- **YOUR OBJECTIVE**
Which lines below hold the word "position"? Report each one.

Front-end code change data:
__________________________________________________

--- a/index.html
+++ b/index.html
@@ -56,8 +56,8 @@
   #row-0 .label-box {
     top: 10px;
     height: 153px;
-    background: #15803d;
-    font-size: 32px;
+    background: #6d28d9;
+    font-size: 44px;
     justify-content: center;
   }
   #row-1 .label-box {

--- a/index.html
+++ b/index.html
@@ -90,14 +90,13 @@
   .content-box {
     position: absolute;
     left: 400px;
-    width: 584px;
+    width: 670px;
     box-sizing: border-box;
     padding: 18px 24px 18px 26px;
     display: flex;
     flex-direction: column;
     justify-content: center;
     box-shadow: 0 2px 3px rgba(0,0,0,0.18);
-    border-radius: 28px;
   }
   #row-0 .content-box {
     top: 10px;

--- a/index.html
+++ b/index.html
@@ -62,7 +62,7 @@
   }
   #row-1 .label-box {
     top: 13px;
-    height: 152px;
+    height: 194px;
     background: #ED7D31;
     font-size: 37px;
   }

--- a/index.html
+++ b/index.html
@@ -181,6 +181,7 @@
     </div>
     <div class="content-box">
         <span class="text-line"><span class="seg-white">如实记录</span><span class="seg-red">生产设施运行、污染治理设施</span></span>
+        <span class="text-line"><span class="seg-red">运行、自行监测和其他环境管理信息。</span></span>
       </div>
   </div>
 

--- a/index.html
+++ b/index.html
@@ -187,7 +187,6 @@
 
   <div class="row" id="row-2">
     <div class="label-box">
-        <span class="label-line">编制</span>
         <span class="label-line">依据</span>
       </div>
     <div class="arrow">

__________________________________________________

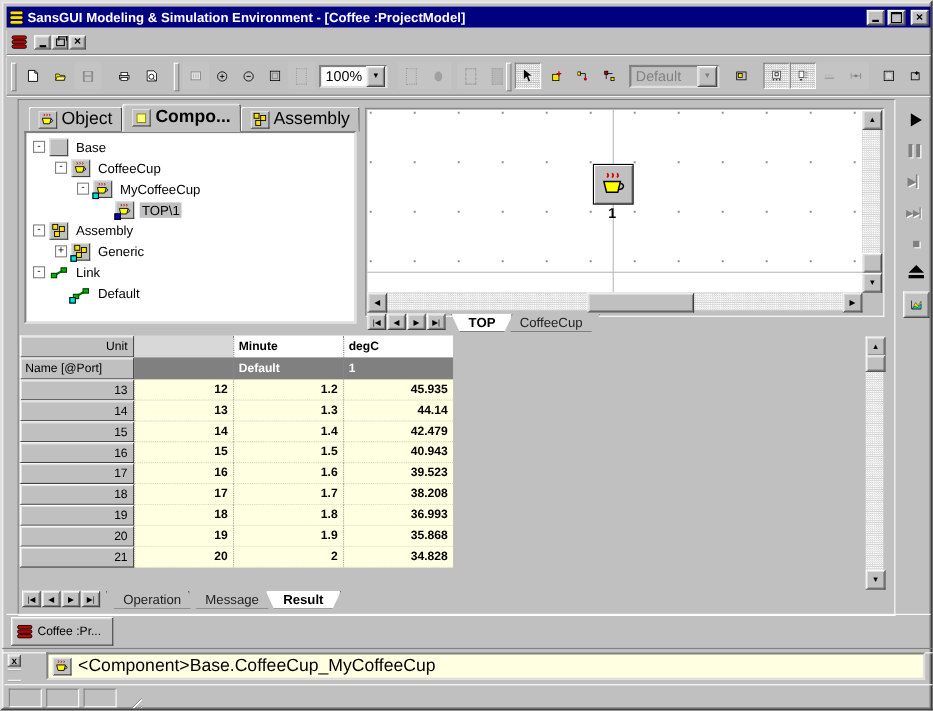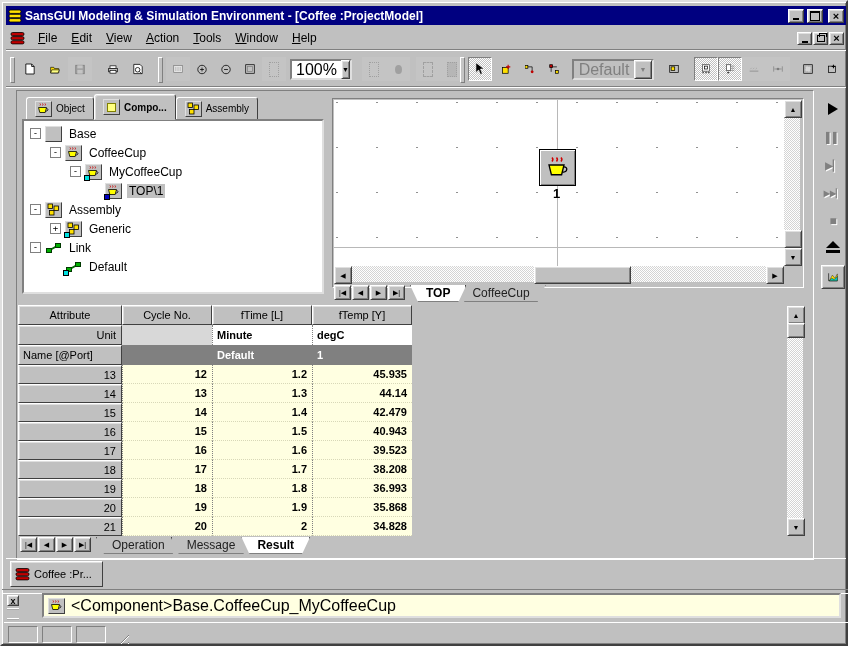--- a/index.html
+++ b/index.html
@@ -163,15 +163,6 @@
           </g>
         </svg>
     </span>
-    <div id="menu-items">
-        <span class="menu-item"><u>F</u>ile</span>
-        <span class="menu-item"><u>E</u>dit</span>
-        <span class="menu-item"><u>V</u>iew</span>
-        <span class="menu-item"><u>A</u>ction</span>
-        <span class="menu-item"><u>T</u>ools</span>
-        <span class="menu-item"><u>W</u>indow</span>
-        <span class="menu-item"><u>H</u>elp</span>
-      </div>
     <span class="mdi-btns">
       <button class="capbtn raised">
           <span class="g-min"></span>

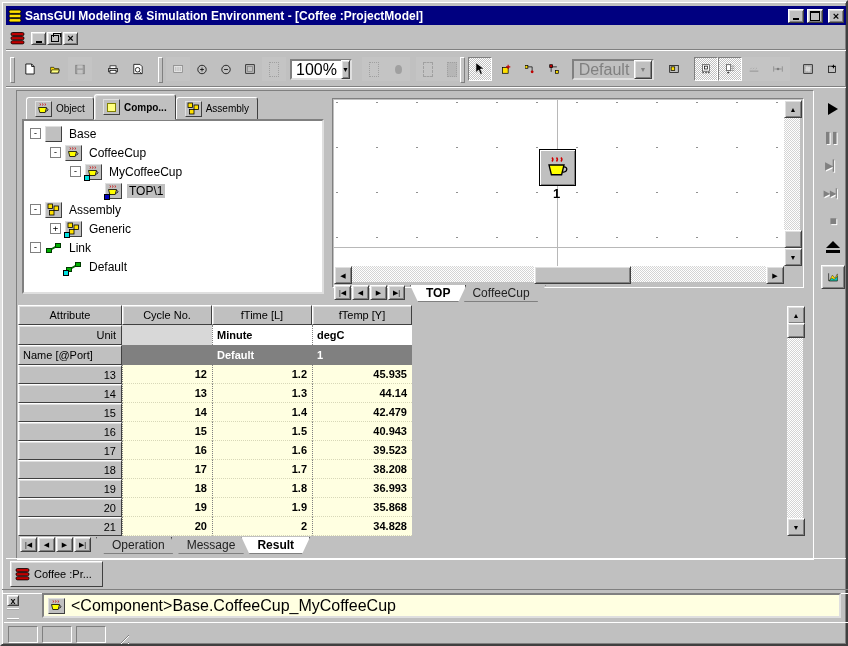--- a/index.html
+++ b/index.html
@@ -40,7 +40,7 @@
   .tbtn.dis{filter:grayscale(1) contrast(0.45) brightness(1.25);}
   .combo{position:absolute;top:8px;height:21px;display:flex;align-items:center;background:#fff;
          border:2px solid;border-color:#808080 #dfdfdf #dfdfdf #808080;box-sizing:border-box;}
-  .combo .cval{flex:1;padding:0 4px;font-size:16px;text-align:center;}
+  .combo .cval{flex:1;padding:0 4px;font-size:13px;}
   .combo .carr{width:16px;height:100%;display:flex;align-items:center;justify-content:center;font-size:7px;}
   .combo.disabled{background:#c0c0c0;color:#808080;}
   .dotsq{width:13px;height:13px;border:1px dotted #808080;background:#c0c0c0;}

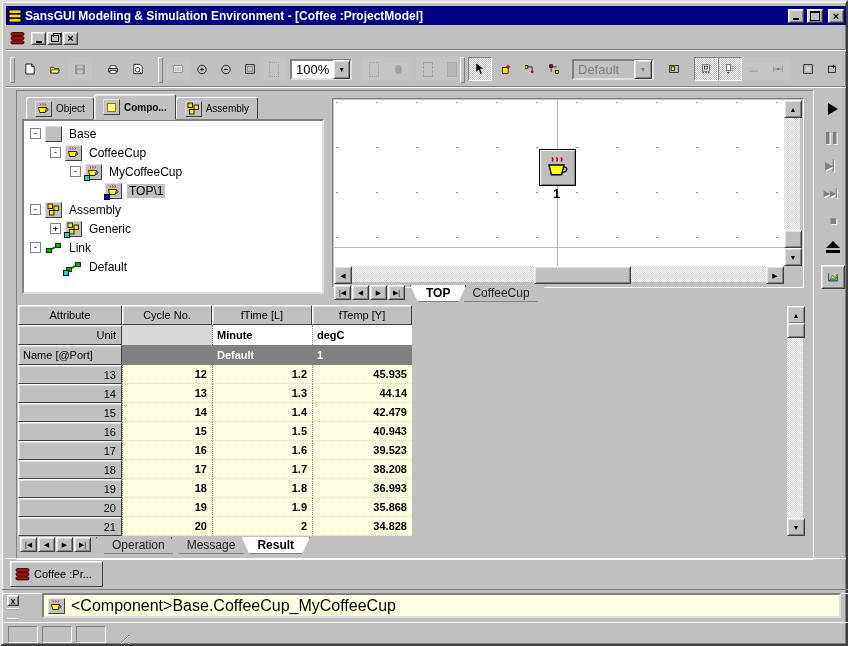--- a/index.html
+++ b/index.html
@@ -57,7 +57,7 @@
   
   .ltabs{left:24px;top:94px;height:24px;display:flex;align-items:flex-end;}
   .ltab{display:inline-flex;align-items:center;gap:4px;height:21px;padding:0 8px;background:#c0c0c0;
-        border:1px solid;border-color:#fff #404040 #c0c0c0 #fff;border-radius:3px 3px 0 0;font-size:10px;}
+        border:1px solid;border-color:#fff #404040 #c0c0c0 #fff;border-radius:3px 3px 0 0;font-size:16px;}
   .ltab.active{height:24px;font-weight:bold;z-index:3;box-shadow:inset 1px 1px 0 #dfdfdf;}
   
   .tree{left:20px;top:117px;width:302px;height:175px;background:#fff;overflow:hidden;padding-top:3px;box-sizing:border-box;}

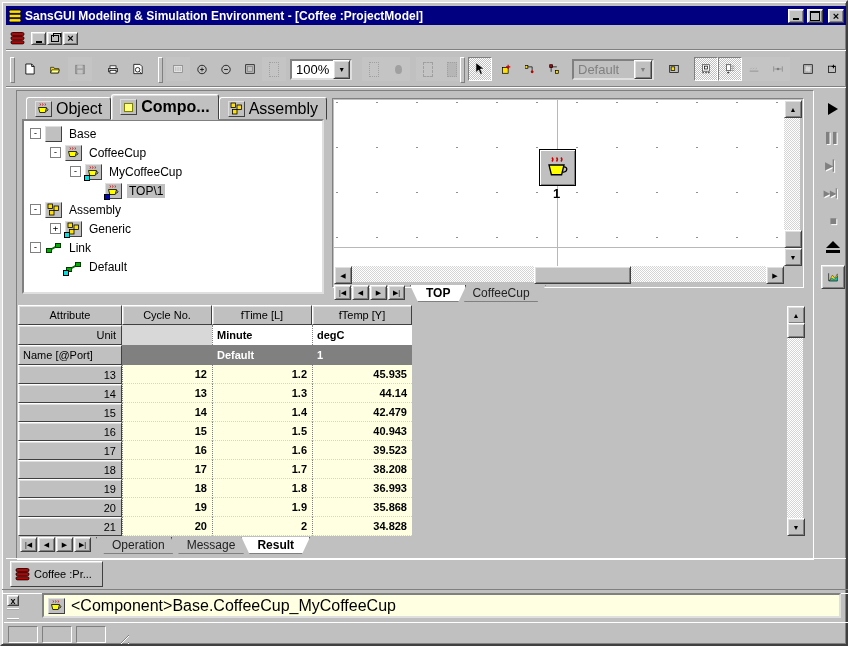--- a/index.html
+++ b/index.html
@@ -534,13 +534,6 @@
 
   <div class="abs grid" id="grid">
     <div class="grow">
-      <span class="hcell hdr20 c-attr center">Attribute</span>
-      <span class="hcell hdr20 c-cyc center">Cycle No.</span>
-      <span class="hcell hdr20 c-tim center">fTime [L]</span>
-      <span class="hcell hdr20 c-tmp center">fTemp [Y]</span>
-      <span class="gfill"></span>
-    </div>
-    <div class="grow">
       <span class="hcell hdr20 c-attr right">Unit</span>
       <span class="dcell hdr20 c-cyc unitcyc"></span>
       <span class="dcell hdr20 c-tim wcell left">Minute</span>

__________________________________________________

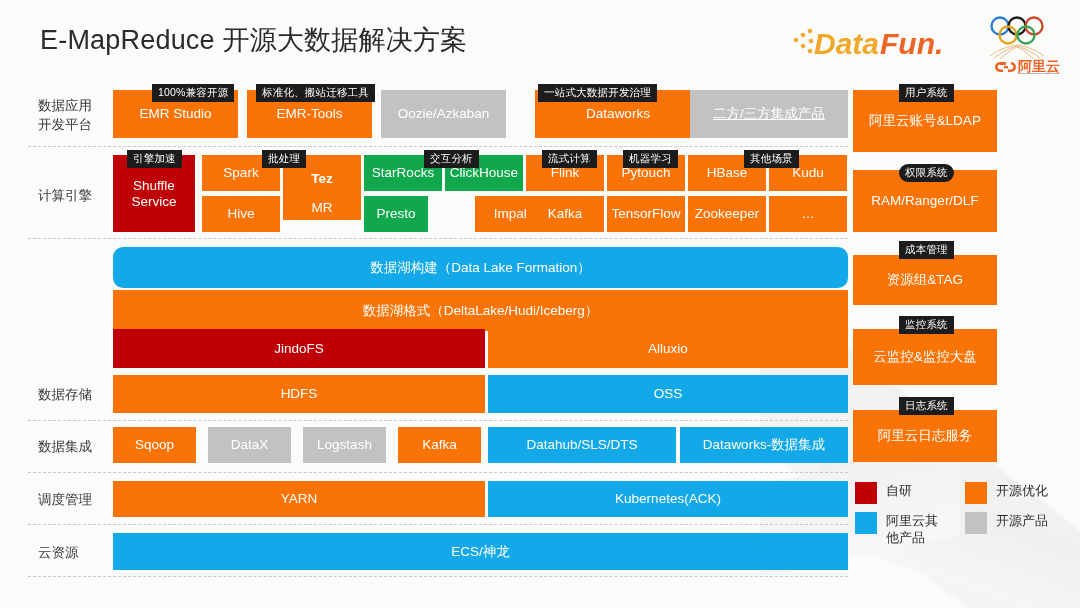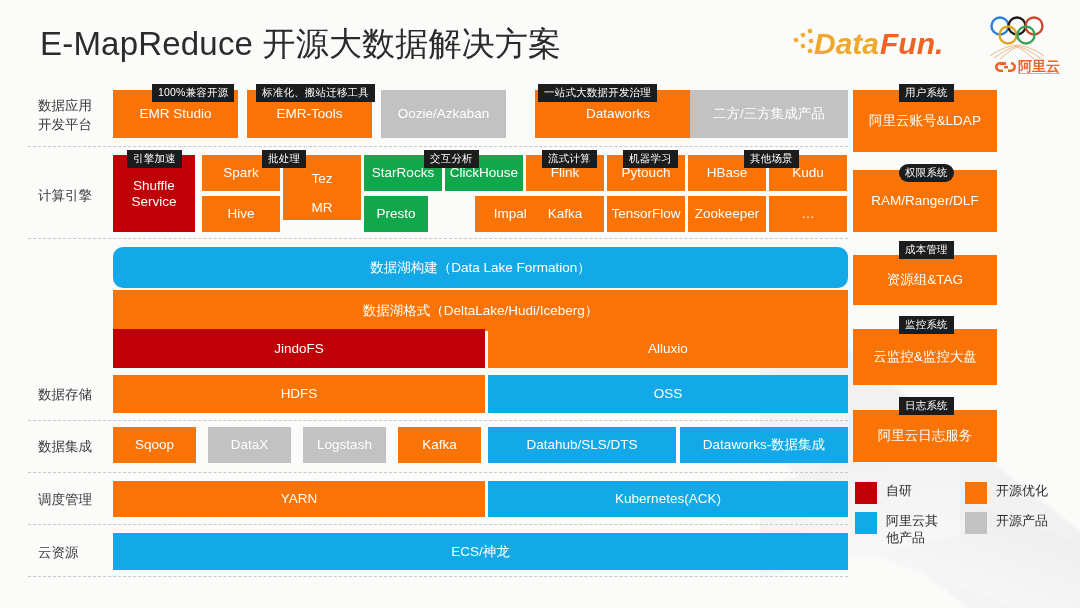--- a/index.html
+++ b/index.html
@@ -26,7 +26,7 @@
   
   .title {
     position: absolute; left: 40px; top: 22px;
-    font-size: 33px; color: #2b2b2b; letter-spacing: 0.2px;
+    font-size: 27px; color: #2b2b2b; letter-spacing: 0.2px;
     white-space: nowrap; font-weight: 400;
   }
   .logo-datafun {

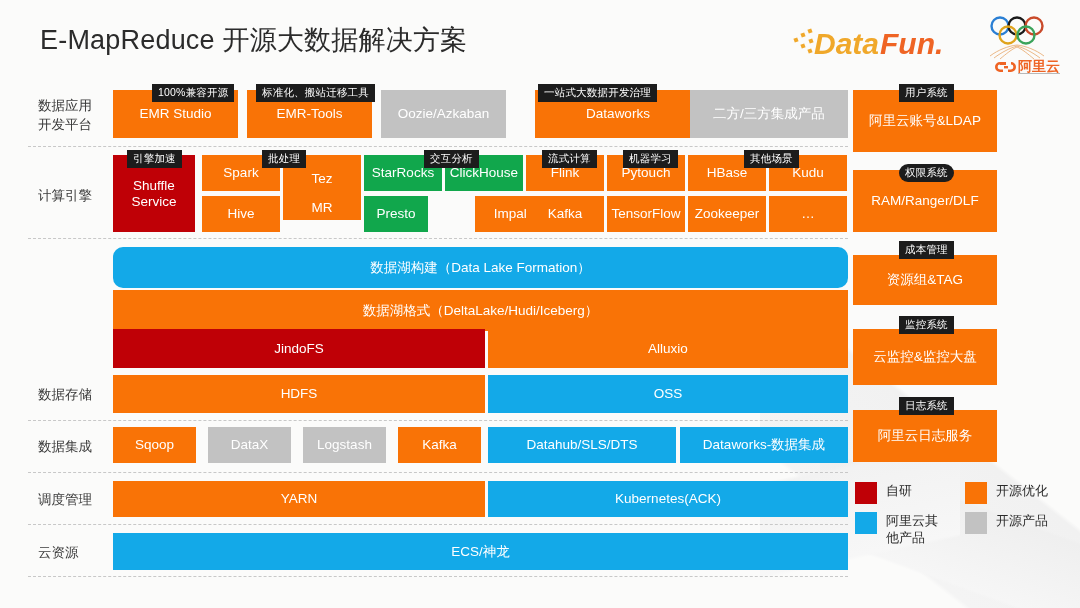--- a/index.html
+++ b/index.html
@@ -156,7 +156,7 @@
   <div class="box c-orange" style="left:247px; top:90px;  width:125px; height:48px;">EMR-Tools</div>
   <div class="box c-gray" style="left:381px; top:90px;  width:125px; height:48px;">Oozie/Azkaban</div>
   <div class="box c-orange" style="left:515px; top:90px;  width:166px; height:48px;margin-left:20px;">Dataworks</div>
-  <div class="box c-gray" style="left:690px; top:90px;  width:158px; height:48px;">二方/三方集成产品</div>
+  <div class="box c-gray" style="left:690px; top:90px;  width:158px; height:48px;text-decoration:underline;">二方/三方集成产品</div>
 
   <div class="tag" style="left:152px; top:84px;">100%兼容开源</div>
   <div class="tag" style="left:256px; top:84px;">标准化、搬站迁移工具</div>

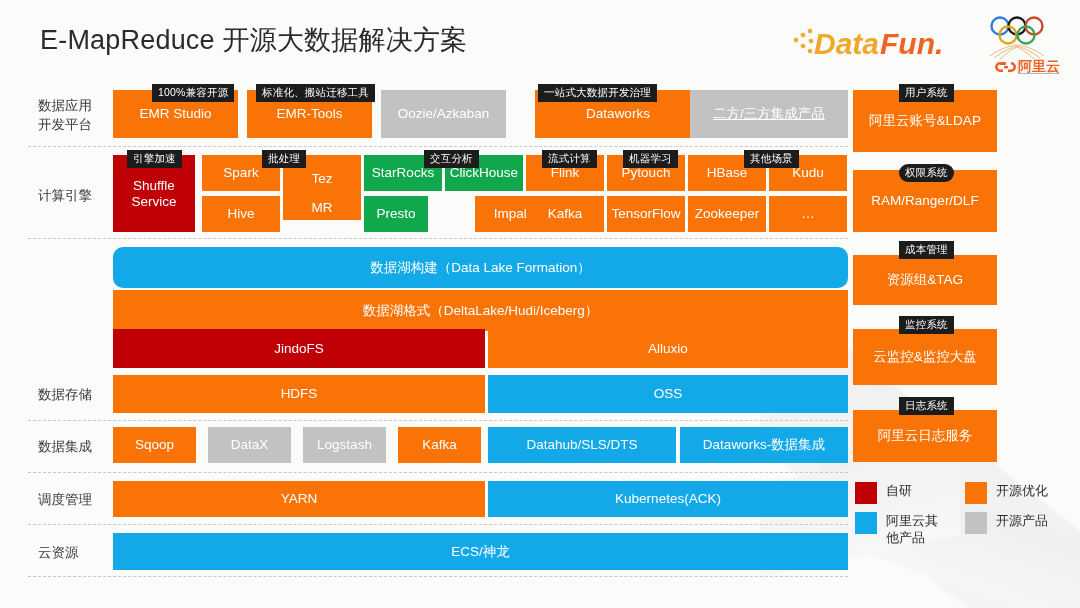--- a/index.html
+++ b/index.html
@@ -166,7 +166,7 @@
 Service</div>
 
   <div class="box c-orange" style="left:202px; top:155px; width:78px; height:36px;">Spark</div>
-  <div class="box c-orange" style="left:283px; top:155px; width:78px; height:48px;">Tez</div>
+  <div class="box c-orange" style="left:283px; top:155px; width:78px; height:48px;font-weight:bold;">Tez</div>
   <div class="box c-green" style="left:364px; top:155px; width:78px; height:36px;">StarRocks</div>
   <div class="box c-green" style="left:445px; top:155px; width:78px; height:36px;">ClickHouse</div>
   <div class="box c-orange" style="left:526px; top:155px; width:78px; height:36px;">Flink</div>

__________________________________________________

- **ANSWER AREA**
     position: absolute;
   .combo{position:absolute;top:8px;height:21px;display:flex;align-items:center;background:#fff;
     position: absolute; left: 40px; top: 22px;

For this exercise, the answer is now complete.